**TASK OBJECTIVE**
From the records below, extract only the lines running from the line with "(659, 800) none" to the line with "[292,188,313,199] the ->", both lines included, reproducing them exactly.

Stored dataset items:
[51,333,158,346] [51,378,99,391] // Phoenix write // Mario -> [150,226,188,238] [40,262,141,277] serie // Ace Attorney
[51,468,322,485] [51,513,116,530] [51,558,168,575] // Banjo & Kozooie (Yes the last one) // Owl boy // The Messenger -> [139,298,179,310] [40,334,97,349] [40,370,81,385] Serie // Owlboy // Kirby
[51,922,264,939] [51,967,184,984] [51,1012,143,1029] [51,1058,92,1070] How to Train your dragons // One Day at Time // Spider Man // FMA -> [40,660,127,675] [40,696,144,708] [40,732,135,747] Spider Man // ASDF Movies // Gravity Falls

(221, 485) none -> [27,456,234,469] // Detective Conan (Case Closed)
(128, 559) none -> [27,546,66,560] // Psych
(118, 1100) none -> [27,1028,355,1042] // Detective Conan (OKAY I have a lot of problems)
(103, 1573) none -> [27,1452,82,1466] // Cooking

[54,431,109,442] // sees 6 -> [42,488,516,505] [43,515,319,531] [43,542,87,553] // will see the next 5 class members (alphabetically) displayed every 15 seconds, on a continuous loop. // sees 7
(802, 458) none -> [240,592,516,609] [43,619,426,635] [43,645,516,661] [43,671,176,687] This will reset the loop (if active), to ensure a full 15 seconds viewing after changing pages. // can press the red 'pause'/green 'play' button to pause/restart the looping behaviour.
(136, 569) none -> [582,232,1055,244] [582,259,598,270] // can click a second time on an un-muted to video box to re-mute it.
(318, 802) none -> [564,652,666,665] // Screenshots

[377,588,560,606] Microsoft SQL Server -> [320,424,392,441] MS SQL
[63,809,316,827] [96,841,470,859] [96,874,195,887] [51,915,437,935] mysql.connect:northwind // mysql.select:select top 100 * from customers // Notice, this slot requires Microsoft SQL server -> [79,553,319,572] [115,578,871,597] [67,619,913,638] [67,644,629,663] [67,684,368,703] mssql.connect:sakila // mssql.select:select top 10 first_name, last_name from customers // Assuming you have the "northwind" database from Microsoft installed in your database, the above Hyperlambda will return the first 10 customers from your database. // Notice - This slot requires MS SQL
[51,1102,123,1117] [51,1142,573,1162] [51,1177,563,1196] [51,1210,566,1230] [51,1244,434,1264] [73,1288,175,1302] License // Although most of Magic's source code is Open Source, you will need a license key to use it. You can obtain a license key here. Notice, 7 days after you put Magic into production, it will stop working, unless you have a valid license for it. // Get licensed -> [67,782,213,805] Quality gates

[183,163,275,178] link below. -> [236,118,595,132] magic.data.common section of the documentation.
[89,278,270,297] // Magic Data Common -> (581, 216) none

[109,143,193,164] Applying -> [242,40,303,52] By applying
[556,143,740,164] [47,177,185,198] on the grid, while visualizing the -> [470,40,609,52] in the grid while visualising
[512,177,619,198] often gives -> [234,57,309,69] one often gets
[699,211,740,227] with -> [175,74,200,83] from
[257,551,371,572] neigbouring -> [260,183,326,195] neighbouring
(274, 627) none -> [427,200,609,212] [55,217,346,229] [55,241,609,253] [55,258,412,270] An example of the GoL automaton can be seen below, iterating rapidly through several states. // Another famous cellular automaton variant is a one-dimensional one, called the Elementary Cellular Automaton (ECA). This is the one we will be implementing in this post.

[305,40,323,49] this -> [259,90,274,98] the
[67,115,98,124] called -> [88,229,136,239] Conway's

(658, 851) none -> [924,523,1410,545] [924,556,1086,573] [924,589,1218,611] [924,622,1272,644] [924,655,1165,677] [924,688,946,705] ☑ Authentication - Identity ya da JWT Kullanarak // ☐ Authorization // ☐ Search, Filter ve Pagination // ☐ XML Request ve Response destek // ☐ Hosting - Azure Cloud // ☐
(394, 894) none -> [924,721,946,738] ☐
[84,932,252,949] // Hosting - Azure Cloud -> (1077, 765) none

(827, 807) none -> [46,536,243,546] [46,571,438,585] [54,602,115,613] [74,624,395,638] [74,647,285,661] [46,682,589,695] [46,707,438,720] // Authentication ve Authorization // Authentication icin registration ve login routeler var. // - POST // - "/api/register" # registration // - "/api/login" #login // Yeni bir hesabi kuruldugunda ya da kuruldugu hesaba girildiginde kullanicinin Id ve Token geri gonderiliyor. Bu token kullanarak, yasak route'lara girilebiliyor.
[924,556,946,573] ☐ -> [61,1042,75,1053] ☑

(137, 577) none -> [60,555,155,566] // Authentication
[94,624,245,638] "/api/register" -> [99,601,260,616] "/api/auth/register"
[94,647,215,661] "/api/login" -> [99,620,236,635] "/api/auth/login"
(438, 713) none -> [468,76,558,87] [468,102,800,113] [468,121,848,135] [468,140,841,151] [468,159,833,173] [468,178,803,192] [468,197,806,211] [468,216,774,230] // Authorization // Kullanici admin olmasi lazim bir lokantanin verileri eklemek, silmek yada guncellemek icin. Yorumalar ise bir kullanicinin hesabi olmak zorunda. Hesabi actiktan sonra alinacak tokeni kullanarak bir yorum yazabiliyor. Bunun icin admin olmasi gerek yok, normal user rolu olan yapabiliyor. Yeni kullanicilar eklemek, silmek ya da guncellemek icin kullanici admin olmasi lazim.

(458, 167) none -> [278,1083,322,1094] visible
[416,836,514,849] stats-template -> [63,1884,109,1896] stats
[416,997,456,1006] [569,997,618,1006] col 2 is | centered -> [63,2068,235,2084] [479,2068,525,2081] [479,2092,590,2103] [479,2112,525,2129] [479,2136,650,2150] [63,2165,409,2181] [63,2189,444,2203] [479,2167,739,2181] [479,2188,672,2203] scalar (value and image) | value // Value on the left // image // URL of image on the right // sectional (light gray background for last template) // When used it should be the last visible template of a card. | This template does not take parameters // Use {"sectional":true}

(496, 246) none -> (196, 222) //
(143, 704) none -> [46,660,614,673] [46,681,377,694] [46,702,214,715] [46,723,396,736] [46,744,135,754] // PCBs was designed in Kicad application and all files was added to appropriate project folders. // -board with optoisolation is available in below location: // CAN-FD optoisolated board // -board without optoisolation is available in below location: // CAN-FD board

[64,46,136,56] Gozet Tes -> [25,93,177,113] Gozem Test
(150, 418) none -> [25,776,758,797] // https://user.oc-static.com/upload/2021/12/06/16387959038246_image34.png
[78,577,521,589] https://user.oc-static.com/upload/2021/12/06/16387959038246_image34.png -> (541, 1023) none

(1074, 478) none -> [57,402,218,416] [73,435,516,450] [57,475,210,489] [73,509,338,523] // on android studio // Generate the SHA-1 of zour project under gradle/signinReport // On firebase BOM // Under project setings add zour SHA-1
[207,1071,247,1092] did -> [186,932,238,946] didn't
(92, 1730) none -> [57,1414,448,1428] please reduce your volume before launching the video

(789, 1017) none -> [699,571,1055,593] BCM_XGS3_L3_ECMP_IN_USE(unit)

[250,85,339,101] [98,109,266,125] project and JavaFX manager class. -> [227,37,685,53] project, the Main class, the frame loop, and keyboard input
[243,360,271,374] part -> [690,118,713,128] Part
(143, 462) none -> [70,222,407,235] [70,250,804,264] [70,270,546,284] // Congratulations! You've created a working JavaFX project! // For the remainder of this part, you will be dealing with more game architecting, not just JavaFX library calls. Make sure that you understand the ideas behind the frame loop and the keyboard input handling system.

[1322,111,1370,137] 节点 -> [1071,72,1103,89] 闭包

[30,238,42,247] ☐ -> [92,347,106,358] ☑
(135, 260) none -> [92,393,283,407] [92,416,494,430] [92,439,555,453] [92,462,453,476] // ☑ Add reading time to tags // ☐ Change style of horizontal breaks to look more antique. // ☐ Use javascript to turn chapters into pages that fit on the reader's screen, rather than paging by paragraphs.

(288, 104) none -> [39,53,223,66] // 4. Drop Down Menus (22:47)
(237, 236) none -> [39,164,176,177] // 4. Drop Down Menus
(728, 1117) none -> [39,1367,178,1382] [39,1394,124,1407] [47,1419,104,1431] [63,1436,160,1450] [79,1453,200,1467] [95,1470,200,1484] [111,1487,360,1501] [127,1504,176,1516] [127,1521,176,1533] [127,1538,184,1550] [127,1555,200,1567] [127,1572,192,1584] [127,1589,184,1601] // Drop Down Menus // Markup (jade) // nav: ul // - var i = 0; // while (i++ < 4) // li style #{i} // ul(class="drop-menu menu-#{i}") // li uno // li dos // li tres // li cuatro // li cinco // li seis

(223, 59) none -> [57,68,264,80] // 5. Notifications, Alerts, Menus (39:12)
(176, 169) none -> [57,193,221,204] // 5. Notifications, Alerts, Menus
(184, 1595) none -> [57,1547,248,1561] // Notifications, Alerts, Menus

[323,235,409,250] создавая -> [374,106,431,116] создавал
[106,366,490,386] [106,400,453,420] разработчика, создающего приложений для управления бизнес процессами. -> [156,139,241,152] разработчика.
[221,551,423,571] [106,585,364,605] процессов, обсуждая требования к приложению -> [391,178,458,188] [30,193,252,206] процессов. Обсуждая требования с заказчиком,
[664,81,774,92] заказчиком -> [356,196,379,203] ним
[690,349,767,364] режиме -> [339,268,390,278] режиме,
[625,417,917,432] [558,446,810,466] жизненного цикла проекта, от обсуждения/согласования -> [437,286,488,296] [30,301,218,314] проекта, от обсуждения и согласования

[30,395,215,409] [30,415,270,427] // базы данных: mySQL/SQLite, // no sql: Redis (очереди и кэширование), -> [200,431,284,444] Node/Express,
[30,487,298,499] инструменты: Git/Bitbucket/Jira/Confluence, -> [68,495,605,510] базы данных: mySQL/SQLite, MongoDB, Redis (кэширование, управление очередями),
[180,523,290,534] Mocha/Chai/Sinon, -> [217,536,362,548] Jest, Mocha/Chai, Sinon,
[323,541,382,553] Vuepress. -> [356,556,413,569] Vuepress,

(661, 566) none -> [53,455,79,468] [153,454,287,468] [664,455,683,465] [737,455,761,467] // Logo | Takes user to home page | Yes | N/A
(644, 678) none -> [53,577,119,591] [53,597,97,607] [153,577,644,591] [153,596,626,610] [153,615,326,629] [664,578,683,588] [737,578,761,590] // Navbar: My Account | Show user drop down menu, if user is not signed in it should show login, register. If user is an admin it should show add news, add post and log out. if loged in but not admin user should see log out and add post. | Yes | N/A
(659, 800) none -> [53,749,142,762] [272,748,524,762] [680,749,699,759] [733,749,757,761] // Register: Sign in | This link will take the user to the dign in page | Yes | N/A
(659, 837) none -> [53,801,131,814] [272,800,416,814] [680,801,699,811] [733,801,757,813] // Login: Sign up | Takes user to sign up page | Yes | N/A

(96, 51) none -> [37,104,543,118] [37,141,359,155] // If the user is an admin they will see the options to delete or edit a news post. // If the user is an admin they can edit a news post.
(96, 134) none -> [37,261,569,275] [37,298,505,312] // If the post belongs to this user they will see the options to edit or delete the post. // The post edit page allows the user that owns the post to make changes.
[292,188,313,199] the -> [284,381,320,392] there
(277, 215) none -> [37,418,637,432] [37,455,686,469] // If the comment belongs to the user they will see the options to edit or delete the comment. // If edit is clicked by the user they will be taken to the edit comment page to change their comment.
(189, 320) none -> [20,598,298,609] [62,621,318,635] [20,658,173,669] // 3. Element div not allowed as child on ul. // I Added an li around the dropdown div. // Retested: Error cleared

**ANSWER TO THIS TASK**
(659, 800) none -> [53,749,142,762] [272,748,524,762] [680,749,699,759] [733,749,757,761] // Register: Sign in | This link will take the user to the dign in page | Yes | N/A
(659, 837) none -> [53,801,131,814] [272,800,416,814] [680,801,699,811] [733,801,757,813] // Login: Sign up | Takes user to sign up page | Yes | N/A

(96, 51) none -> [37,104,543,118] [37,141,359,155] // If the user is an admin they will see the options to delete or edit a news post. // If the user is an admin they can edit a news post.
(96, 134) none -> [37,261,569,275] [37,298,505,312] // If the post belongs to this user they will see the options to edit or delete the post. // The post edit page allows the user that owns the post to make changes.
[292,188,313,199] the -> [284,381,320,392] there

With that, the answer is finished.